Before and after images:
....

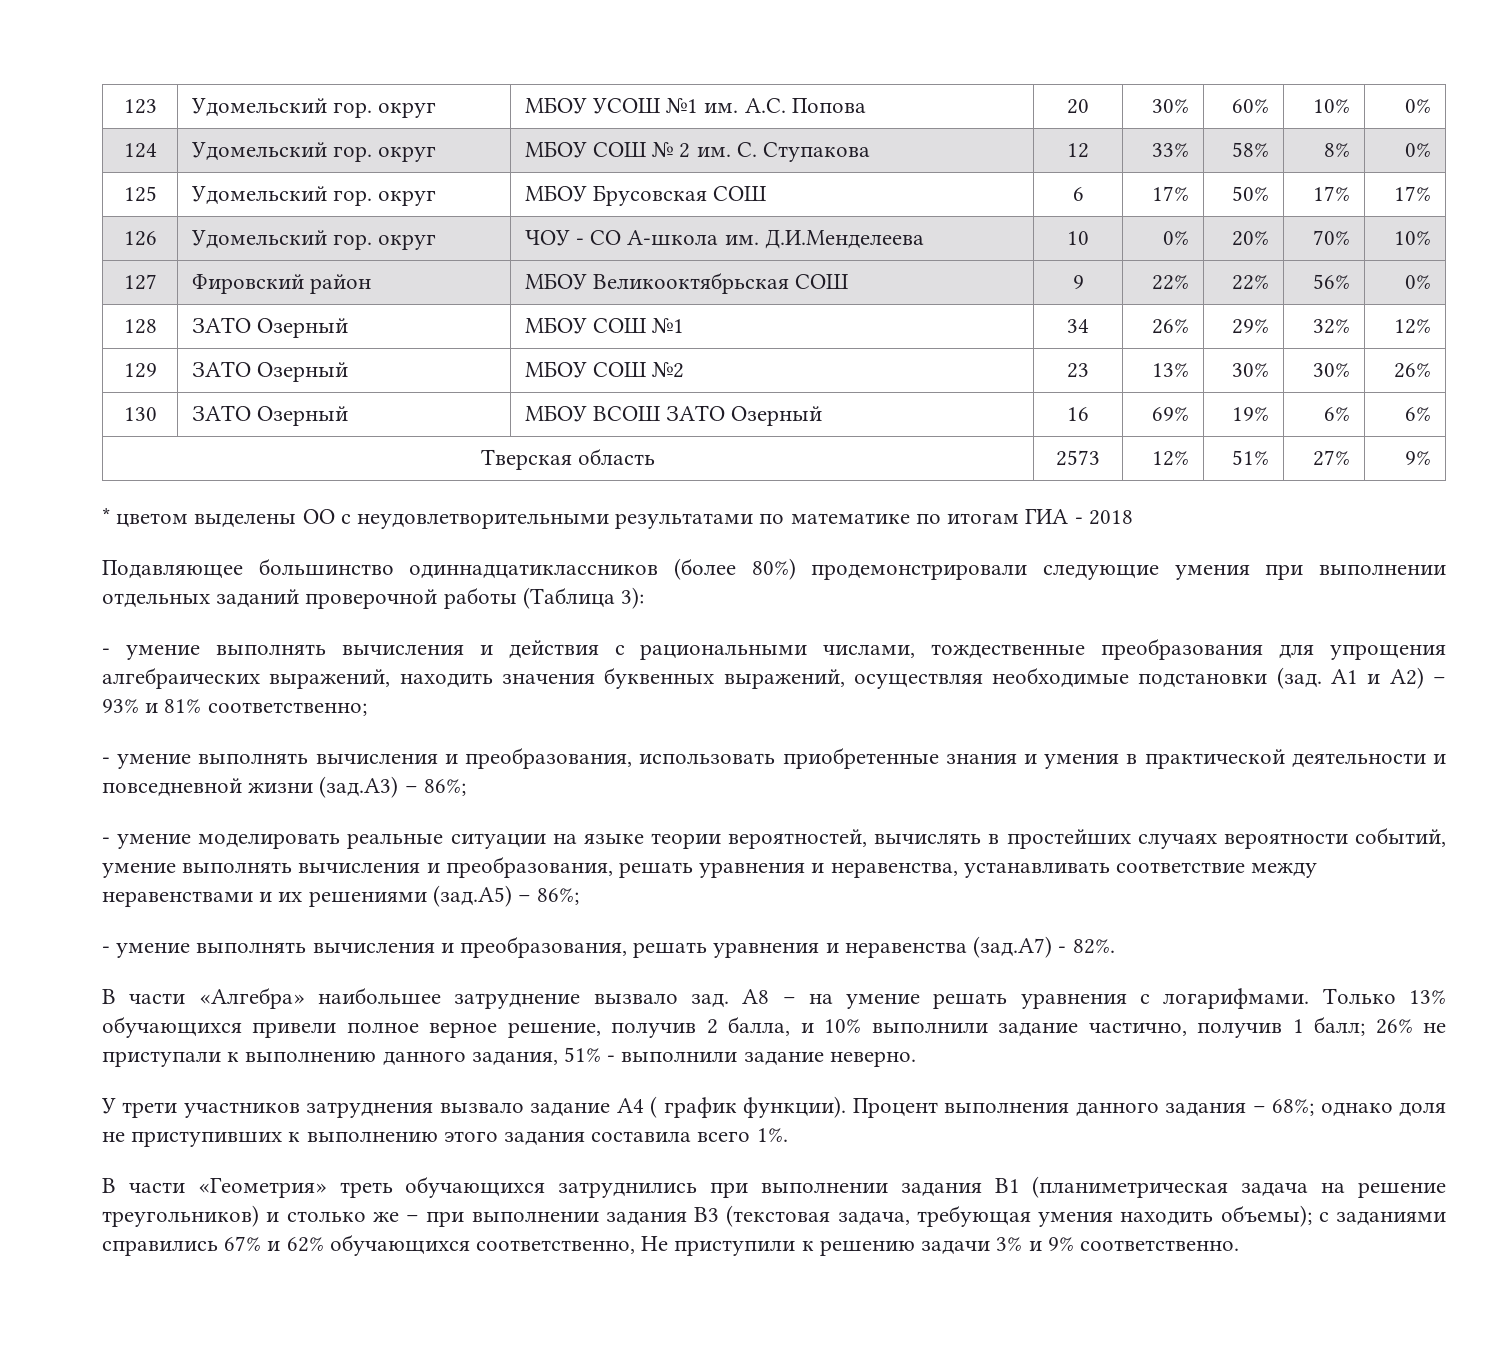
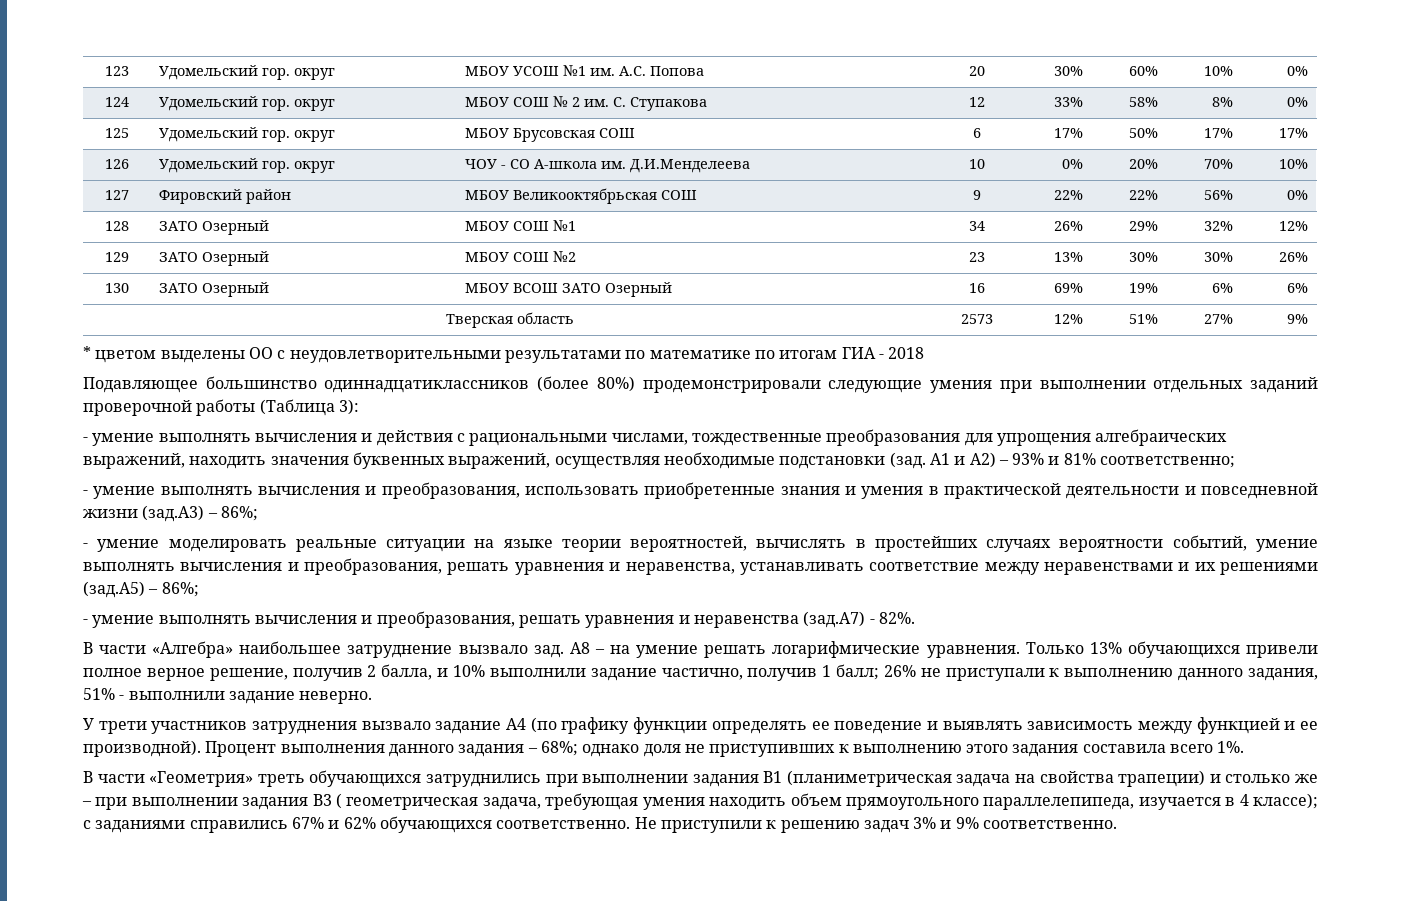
- А8 – на умение решать уравнения с логарифмами.
+ А8 – на умение решать логарифмические уравнения.
- У трети участников затруднения вызвало задание А4 ( график функции).
+ У трети участников затруднения вызвало задание А4 (по графику функции определять ее поведение и выявлять зависимость между функцией и ее производной).
- В части «Геометрия» треть обучающихся затруднились при выполнении задания В1 (планиметрическая задача на решение треугольников) и столько же – при выполнении задания В3 (текстовая задача, требующая умения находить объемы); с заданиями справились 67% и 62% обучающихся соответственно, Не приступили к решению задачи 3% и 9% соответственно.
+ В части «Геометрия» треть обучающихся затруднились при выполнении задания В1 (планиметрическая задача на свойства трапеции) и столько же – при выполнении задания В3 ( геометрическая задача, требующая умения находить объем прямоугольного параллелепипеда, изучается в 4 классе); с заданиями справились 67% и 62% обучающихся соответственно. Не приступили к решению задач 3% и 9% соответственно.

....

* **ASSIGNMENT**
Output the records exactly as they appear, skipping any pictures.

* **SOLUTION TO THIS PROBLEM**
- А8 – на умение решать уравнения с логарифмами.
+ А8 – на умение решать логарифмические уравнения.
- У трети участников затруднения вызвало задание А4 ( график функции).
+ У трети участников затруднения вызвало задание А4 (по графику функции определять ее поведение и выявлять зависимость между функцией и ее производной).
- В части «Геометрия» треть обучающихся затруднились при выполнении задания В1 (планиметрическая задача на решение треугольников) и столько же – при выполнении задания В3 (текстовая задача, требующая умения находить объемы); с заданиями справились 67% и 62% обучающихся соответственно, Не приступили к решению задачи 3% и 9% соответственно.
+ В части «Геометрия» треть обучающихся затруднились при выполнении задания В1 (планиметрическая задача на свойства трапеции) и столько же – при выполнении задания В3 ( геометрическая задача, требующая умения находить объем прямоугольного параллелепипеда, изучается в 4 классе); с заданиями справились 67% и 62% обучающихся соответственно. Не приступили к решению задач 3% и 9% соответственно.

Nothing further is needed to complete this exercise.